The coverage is comprehensive and growing year after year, Paris, Rome, Florence, Venice ... every city we went have its own Eyewitness serie. We studied them before our trip, consulted them during our trip, and kept them as memo and photo book after our trip. They are simply essential part of the travel fun.

I recommend buying indiviual city/area book wherever possible instead of the country book. For example, buy Rome, Florence, and Venice books instead of Eyewitness Italy (unless your destination doesn't have its own Eyewitness). That way you get more detailed and targeted info.

Rating: 5 stars
Summary: Don't leave home with out this guide
Review: Dorling Kindersley makes the best travel guides hands down. They are extremely well illustrated, have extensive and detailed maps (thank god, because I tend to get lost very easily and it is even easier to get lost in Rome), up to date information on hotels (rates, rooms etc), restaurants (costs and reservation policies), and sites to see. This is a more detailed look at Rome than their Italy book, which is also fabulous. The travel guides have wonderful pictures, well researched histories and facts about Rome (not just about the city as it stands today but a whole history of Rome from it's glory days), what wines and foods that one should try, detailed walking tours, information on famous art (there is a great section on the Sistine Chapel and all of the figures you will find in each panel).

The book also covers the best places to shop (and there are SO many in Rome), where to get good deals on leather and other wonderful things. The book give you wonderful ideas on how to see the city in a limited time or really enjoy it if you are there for more than a few days. The book also covers things to do that many tourists might over look as well as telling you what is worth your while and what to skip.

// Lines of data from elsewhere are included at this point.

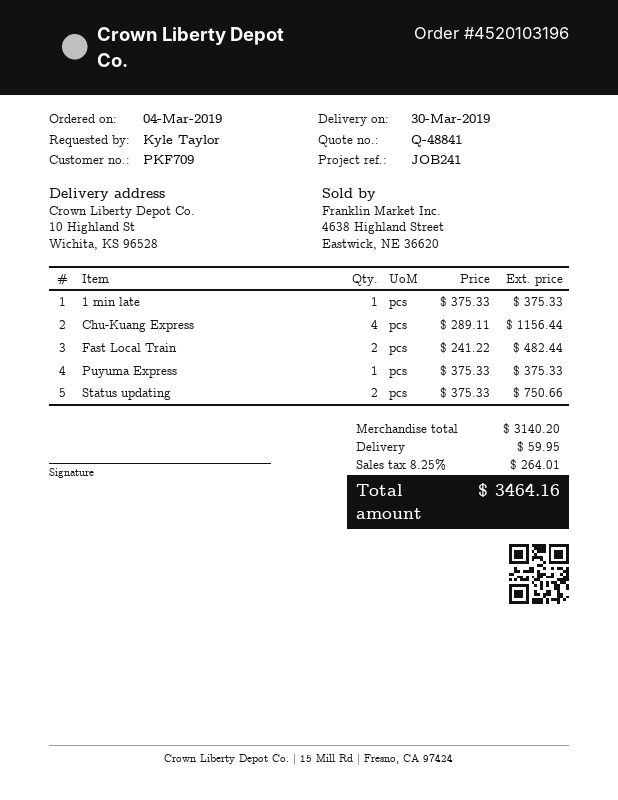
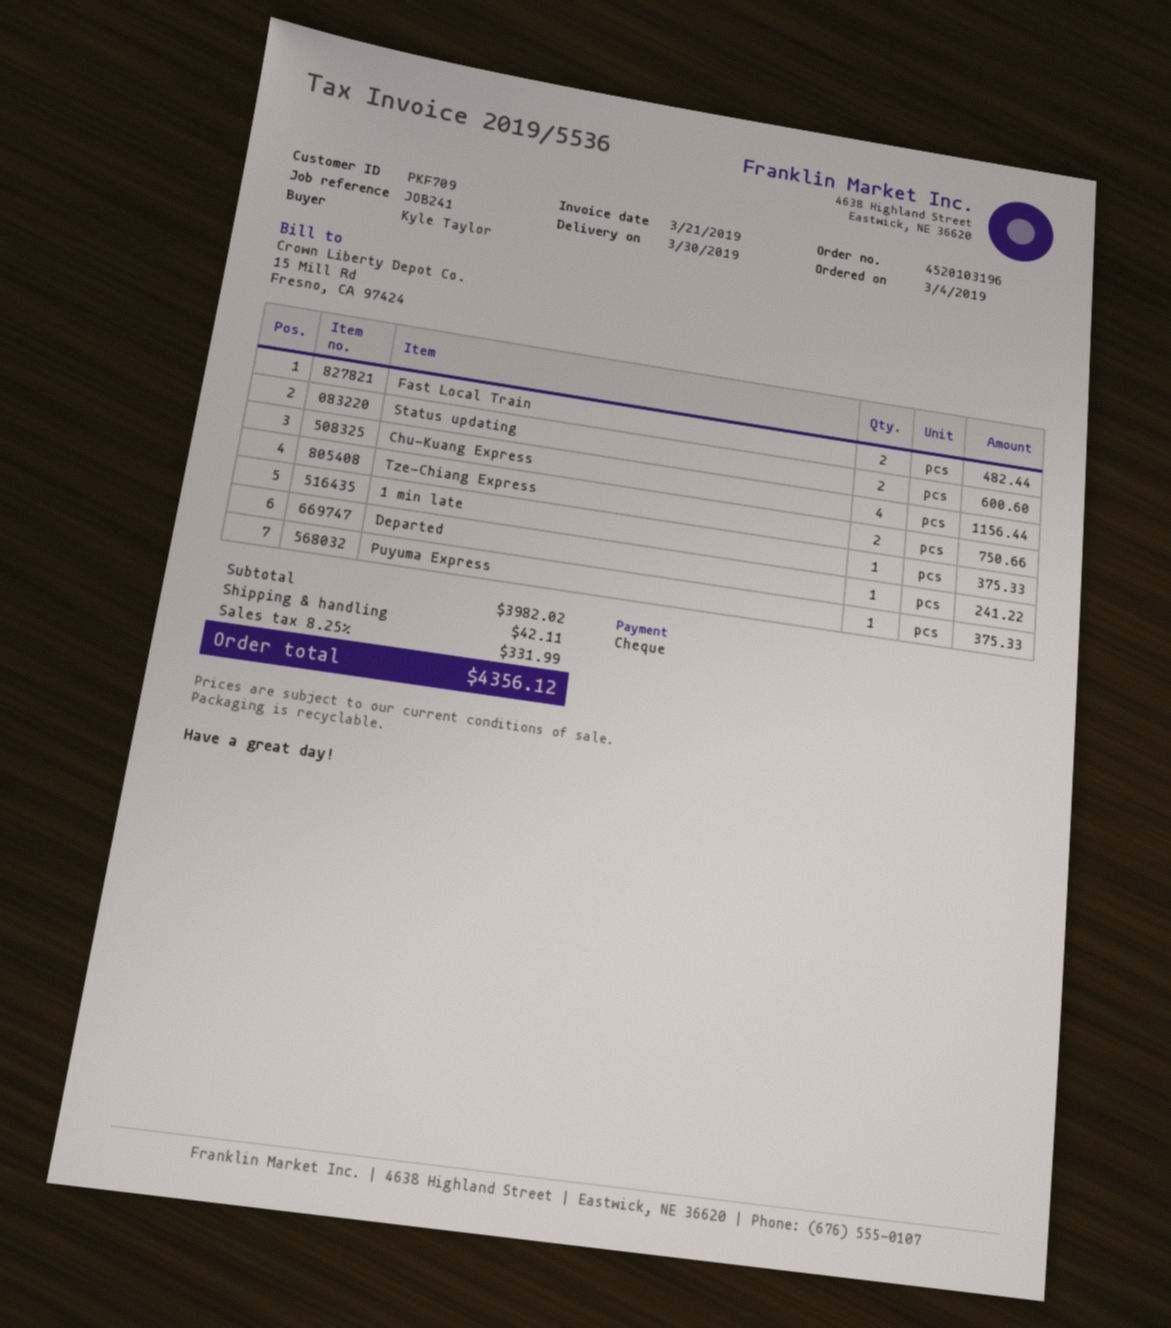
Status updating: 2 for 750.66 -> 2 for 600.60
Tze-Chiang Express: none -> 2 for 750.66
Departed: none -> 1 for 241.22
subtotal: 3140.20 -> 3982.02
shipping: 59.95 -> 42.11
tax: 8.25% = 264.01 -> 8.25% = 331.99
total: 3464.16 -> 4356.12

The book also covers customs, money changing, travel information - you name it! This is one of the best guides available on the market.

Rating: 5 stars
Summary: Outstandingly strong, still the leader
Review: Eyewitness has transformed the face of a modern style guide and raised expectations worldwide, the guide to Rome is a good example of a one-stop book for your trip. If you are taking only one book to Rome (however, I will suggest that the Eternal City deserves more than that; I used it together with City Secrets and Access, with a very good result), Eyewitness Rome should probably be that book.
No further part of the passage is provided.